Dans le cadre du projet SOCLIM, 8 flotteurs ont été déployés dans dans le secteur indien de l'océan Austral. Par ailleurs, lors d'une des campagnes océanographiques de déploiement, des mesures d'échantillons de référence ont systématiquement été réalisées parallèlement aux relevés des flotteurs BGC-Argo. À cette occasion, les microorganismes qui composent la communauté de surface ont été dénombrés par cytométrie en flux, ou comptés et mesurés par microscopie optique et convertis en quantité de carbone présente dans quatre grandes catégories de plancton: bactéries, et pico-, nano-, micro-phytoplancton (trois classes de taille de phytoplancton). Une méthode statistique d'analyse multivariée a ensuite été utilisée pour prédire au mieux la répartition des stocks de carbone pour ces quatre catégories à partir des seules mesures réalisées par les capteurs physiques et optiques.
Variabilité spatiale et temporelle de la contribution du micro-phytoplancton au stock de carbone dans l'océan Austral.
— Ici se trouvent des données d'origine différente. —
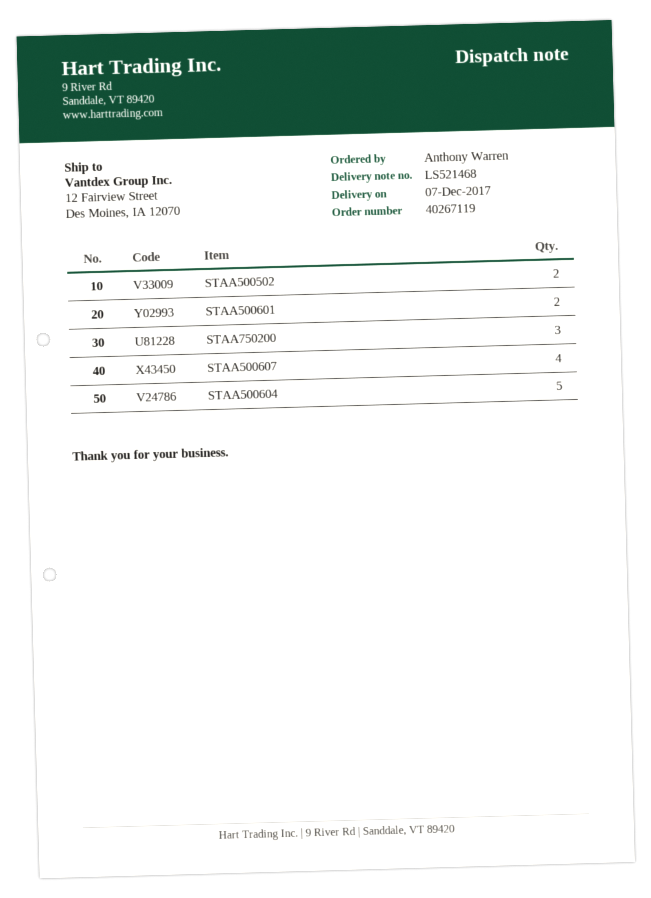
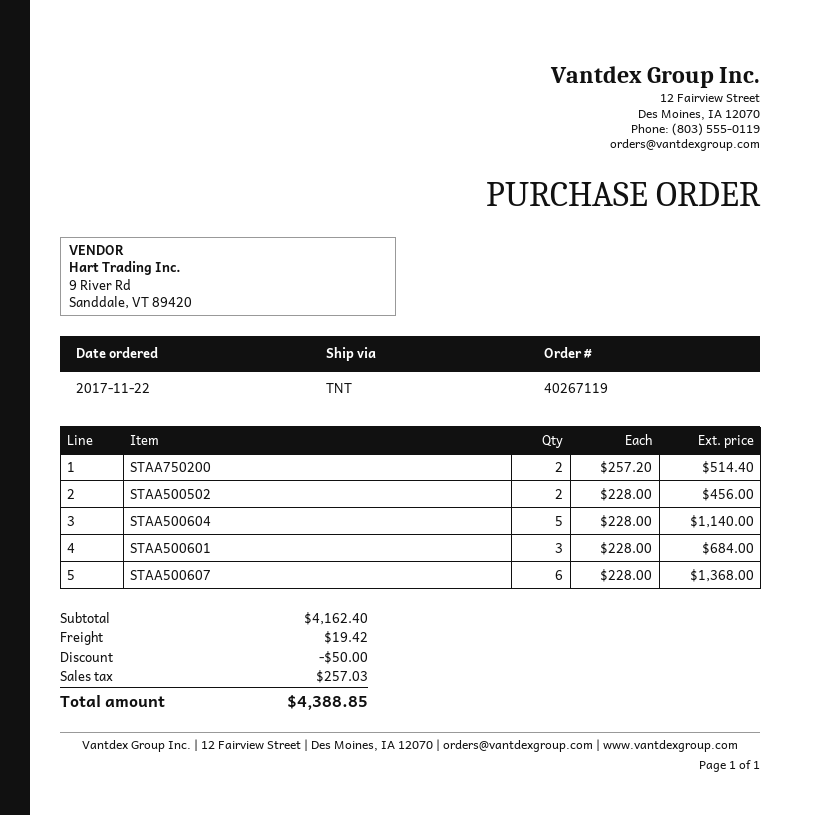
STAA500601: 2 -> 3
STAA750200: 3 -> 2
STAA500607: 4 -> 6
Cette relation a alors été appliquée aux flotteurs BGC-Argo présents dans la zone d'étude. La variabilité spatiale et temporelle de la répartition des stocks de carbone selon les quatre grandes classes a pu être décrite avec une résolution inédite. Par ailleurs, la saisonnalité de la composition des communautés phytoplanctoniques dans la zone éclairée de l'océan a pu être comparée avec la variabilité d'un indicateur d'export de carbone, la présence d'agrégats, également mesurée par les flotteurs BGC-Argo dans les couches plus profondes (entre 200 et 1000m). Le potentiel des deux approches, combinant robotique marine et mesures de référence par bateau, est confirmé par leur grande cohérence. Leur mise en oeuvre dans d'autres régions océaniques permettra une meilleure connaissance de la variabilité spatiale et temporelle de la pompe biologique du carbone.
Le projet SOCLIM est soutenu par le programme LEFE-CYBER de l'INSU, la fondation BNP Paribas, le CNRS, l'ENS, l'UMPC et l'IPEV.